## Work request
Take the records below and write them out again exactly.

Records from a collection:
____________
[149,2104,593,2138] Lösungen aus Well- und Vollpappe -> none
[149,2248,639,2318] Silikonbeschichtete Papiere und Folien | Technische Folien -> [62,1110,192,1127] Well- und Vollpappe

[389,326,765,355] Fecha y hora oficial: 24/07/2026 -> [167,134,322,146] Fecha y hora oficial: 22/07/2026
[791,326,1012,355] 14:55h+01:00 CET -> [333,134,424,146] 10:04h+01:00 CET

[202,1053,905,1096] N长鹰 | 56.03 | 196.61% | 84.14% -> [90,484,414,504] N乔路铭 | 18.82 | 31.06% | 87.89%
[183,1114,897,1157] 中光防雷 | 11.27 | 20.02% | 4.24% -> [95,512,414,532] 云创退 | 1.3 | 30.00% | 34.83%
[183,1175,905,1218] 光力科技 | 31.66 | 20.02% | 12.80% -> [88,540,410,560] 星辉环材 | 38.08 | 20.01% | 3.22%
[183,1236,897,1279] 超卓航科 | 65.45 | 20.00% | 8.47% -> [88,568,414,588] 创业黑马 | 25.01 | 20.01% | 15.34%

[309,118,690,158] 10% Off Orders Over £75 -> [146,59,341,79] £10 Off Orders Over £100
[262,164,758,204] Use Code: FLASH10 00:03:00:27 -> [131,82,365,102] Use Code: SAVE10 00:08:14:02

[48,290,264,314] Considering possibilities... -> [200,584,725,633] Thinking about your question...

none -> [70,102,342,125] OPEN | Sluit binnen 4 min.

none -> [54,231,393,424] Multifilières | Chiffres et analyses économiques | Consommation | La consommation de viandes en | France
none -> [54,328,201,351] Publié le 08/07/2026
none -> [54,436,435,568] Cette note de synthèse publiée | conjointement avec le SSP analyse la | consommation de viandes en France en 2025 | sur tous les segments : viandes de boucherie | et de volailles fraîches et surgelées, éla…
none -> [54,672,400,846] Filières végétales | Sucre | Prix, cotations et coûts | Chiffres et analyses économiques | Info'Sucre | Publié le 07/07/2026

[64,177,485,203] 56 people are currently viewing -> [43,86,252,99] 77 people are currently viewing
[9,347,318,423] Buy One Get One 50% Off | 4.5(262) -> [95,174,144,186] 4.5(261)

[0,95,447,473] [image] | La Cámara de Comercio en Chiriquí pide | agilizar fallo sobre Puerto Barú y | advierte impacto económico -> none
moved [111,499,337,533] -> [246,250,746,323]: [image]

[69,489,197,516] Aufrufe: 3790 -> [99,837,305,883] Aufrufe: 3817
____________
## Response below
[149,2104,593,2138] Lösungen aus Well- und Vollpappe -> none
[149,2248,639,2318] Silikonbeschichtete Papiere und Folien | Technische Folien -> [62,1110,192,1127] Well- und Vollpappe

[389,326,765,355] Fecha y hora oficial: 24/07/2026 -> [167,134,322,146] Fecha y hora oficial: 22/07/2026
[791,326,1012,355] 14:55h+01:00 CET -> [333,134,424,146] 10:04h+01:00 CET

[202,1053,905,1096] N长鹰 | 56.03 | 196.61% | 84.14% -> [90,484,414,504] N乔路铭 | 18.82 | 31.06% | 87.89%
[183,1114,897,1157] 中光防雷 | 11.27 | 20.02% | 4.24% -> [95,512,414,532] 云创退 | 1.3 | 30.00% | 34.83%
[183,1175,905,1218] 光力科技 | 31.66 | 20.02% | 12.80% -> [88,540,410,560] 星辉环材 | 38.08 | 20.01% | 3.22%
[183,1236,897,1279] 超卓航科 | 65.45 | 20.00% | 8.47% -> [88,568,414,588] 创业黑马 | 25.01 | 20.01% | 15.34%

[309,118,690,158] 10% Off Orders Over £75 -> [146,59,341,79] £10 Off Orders Over £100
[262,164,758,204] Use Code: FLASH10 00:03:00:27 -> [131,82,365,102] Use Code: SAVE10 00:08:14:02

[48,290,264,314] Considering possibilities... -> [200,584,725,633] Thinking about your question...

none -> [70,102,342,125] OPEN | Sluit binnen 4 min.

none -> [54,231,393,424] Multifilières | Chiffres et analyses économiques | Consommation | La consommation de viandes en | France
none -> [54,328,201,351] Publié le 08/07/2026
none -> [54,436,435,568] Cette note de synthèse publiée | conjointement avec le SSP analyse la | consommation de viandes en France en 2025 | sur tous les segments : viandes de boucherie | et de volailles fraîches et surgelées, éla…
none -> [54,672,400,846] Filières végétales | Sucre | Prix, cotations et coûts | Chiffres et analyses économiques | Info'Sucre | Publié le 07/07/2026

[64,177,485,203] 56 people are currently viewing -> [43,86,252,99] 77 people are currently viewing
[9,347,318,423] Buy One Get One 50% Off | 4.5(262) -> [95,174,144,186] 4.5(261)

[0,95,447,473] [image] | La Cámara de Comercio en Chiriquí pide | agilizar fallo sobre Puerto Barú y | advierte impacto económico -> none
moved [111,499,337,533] -> [246,250,746,323]: [image]

[69,489,197,516] Aufrufe: 3790 -> [99,837,305,883] Aufrufe: 3817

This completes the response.